Les salariés de Lactalis floués ? «Il n'y a aucun doute : la participation due aux salariés a été artificiellement érodée pendant des années et doit désormais être versée», dénoncent l’avocat Renaud Portejoie et le lanceur d’alerte Maxime Renahy dans un communiqué transmis à RTL, mardi 16 septembre. La participation, un mécanisme d’épargne salariale, permet aux employés de percevoir une part des bénéfices générés par leur entreprise. Or, selon les deux hommes, ce droit aurait été largement bafoué chez Lactalis. Le montant total des participations non versées aux salariés s'élèverait à 570 millions d'euros.

L’affaire prend sa source dans les révélations de Maxime Renahy. Dans un rapport commandé par la Confédération paysanne, le journaliste révèle il y a quelques mois un système d’évasion fiscale présumé au sein du géant de l’agroalimentaire (Président, Lactel, Bridel, La Laitière…). Ses conclusions ont été transmises au Parquet national financier (PNF), qui a depuis ouvert une enquête préliminaire pour «fraude fiscale aggravée» et «blanchiment de fraude fiscale aggravée». L’instruction est toujours en cours.

Un manque à gagner de 15 000 à 35 000 euros

Parallèlement, en décembre 2024, Lactalis a signé un protocole transactionnel avec Bercy, d’un montant de 475 millions d’euros, reconnaissant avoir sous-évalué ses bénéfices. Un aveu qui renforce aujourd’hui la position des salariés et anciens salariés du groupe, déterminés à récupérer leur part sur les résultats réels — et non minorés — des dix dernières années.
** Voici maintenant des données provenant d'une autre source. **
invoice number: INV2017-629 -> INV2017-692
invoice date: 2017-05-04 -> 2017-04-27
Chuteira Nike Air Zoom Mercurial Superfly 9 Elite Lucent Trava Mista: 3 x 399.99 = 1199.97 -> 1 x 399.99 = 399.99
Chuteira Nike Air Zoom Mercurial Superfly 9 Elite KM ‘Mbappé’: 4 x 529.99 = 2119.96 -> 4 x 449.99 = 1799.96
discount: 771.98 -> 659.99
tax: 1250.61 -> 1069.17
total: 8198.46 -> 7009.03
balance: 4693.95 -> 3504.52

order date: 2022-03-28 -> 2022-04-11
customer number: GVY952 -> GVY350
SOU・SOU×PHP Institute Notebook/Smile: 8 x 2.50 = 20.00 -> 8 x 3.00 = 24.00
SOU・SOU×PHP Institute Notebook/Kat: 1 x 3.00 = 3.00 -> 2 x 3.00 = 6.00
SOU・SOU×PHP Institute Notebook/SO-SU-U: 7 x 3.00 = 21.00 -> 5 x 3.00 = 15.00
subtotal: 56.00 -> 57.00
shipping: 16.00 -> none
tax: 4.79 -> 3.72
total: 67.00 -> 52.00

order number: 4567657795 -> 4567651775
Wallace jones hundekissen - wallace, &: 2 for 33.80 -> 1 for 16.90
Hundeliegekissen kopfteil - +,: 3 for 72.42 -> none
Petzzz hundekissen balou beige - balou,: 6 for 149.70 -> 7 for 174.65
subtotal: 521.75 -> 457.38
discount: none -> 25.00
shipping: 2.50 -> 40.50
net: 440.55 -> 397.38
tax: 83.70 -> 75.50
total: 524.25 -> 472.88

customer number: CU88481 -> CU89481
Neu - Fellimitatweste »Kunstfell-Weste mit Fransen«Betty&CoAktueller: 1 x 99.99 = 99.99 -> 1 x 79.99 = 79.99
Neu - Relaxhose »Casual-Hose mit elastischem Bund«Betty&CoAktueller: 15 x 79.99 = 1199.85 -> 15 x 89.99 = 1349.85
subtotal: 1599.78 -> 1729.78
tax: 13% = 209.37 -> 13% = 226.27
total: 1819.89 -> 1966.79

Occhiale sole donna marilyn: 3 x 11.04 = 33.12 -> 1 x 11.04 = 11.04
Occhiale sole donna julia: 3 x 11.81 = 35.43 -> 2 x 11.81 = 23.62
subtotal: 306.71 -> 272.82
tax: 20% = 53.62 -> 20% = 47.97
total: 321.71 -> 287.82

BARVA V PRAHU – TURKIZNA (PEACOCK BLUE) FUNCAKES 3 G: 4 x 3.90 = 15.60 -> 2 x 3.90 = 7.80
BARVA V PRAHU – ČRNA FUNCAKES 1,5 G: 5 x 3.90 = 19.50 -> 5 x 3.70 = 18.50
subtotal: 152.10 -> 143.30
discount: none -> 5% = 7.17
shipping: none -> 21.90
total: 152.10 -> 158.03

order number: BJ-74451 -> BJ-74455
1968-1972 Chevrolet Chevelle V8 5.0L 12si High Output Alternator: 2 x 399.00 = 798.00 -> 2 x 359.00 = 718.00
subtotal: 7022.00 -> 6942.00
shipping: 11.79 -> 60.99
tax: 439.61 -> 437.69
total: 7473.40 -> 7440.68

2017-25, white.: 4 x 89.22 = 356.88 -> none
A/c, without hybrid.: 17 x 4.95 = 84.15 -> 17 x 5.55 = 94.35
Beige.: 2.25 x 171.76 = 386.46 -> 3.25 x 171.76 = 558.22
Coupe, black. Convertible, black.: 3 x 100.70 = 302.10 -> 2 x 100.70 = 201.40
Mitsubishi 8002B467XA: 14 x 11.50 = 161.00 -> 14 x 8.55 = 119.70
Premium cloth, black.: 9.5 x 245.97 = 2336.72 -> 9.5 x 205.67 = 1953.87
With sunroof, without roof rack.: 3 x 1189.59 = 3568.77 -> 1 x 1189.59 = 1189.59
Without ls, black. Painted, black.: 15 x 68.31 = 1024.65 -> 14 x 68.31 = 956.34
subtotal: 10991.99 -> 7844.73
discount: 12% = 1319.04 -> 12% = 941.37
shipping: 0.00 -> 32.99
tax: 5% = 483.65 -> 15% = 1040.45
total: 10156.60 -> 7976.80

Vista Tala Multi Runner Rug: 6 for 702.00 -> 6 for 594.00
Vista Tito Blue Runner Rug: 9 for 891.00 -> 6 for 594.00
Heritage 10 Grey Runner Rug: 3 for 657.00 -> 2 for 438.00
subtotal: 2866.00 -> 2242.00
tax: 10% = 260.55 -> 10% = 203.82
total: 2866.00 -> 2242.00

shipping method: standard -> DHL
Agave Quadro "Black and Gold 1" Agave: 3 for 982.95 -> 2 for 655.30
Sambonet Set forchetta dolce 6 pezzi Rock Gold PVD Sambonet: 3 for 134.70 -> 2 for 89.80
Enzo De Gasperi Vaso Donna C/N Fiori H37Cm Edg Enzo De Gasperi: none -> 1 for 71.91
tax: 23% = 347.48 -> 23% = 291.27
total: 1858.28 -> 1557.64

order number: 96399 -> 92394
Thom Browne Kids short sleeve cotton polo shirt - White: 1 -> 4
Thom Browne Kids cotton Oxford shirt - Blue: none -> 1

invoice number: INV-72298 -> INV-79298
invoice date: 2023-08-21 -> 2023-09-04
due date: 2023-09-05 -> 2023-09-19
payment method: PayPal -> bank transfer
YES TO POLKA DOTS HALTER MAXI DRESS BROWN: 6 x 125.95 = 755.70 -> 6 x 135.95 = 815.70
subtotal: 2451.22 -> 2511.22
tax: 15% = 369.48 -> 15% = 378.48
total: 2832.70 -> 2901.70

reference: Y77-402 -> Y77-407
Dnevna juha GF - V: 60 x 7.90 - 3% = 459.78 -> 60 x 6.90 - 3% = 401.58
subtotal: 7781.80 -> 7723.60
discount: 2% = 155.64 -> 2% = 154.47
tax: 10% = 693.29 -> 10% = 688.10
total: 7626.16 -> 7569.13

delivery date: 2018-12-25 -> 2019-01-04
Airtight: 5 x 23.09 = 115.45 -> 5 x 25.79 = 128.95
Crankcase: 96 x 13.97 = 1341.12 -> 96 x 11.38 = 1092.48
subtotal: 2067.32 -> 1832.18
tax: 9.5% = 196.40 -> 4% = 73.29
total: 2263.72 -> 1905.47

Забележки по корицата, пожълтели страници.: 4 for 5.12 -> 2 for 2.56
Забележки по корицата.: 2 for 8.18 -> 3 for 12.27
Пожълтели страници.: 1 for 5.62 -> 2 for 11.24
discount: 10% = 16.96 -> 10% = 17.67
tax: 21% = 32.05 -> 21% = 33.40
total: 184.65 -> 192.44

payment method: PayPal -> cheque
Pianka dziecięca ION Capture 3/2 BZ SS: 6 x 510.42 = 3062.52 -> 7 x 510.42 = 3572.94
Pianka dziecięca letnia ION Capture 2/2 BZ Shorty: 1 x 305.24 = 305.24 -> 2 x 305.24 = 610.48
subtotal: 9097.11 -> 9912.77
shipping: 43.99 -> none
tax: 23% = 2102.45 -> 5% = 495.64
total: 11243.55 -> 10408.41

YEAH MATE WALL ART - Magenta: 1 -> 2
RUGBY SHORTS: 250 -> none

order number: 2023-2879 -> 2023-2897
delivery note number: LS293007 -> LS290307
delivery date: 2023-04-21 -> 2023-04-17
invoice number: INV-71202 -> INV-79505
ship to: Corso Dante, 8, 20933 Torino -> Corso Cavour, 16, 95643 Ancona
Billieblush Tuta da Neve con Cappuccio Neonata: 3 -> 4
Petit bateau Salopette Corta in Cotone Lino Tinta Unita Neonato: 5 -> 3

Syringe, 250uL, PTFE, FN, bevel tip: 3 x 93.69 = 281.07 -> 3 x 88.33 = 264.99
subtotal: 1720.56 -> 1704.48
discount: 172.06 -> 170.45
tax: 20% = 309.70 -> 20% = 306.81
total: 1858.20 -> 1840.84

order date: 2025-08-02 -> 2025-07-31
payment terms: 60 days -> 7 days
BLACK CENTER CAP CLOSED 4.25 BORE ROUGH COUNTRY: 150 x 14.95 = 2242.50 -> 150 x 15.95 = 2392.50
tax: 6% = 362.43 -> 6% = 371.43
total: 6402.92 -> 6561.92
Une action collective a été lancée, pilotée par Me Portejoie, qui affirme avoir «déjà plusieurs clients» et anticipe d’autres demandes. Un site internet a été mis en ligne pour permettre aux personnes concernées de rejoindre la procédure. Selon «une estimation prudente» de l’avocat, qui souligne ne pas avoir eu accès à l'accord fiscal conclu entre Bercy et Lactalis, le manque à gagner «se situe dans une fourchette de 15 000 à 35 000 euros» pour des salariés présents sur les dix dernières années.

L'avocat a en outre indiqué à l'AFP qu'il allait écrire cette semaine au groupe Lactalis pour l'informer de ses demandes. «S'ils acceptent le principe d'un règlement, nous entrerons en négociation», sinon il entamera au nom de ses clients une procédure sociale devant le conseil des prud'hommes doublée éventuellement d'une plainte au pénal avec constitution de partie civile.

Interrogé par l'AFP, Lactalis a répondu qu'il «n'a pas connaissance d'une action de la part des salariés du groupe si ce n'est par voie de presse.» «Les organisations représentatives des salariés du groupe n'ont pas pris part à cette démarche qui relève d'une initiative isolée», souligne l'entreprise, qui assure que les dispositions de la transaction fiscale de fin 2024 «n'ont pas affecté les réserves d'intéressement et de participation des collaborateurs». Le coordinateur du syndicat CFTC pour le groupe Lactalis, Thierry Peschard, a affirmé de son côté que cette action collective était «une surprise totale». Aucun syndicat n'est, selon lui, à l'origine de cette initiative et il exclut à ce stade de s'y joindre. «Si on avait des choses à régler, on ne le ferait pas de cette façon-là. Je pense qu'il y a d'autres leviers», a-t-il dit à l'AFP.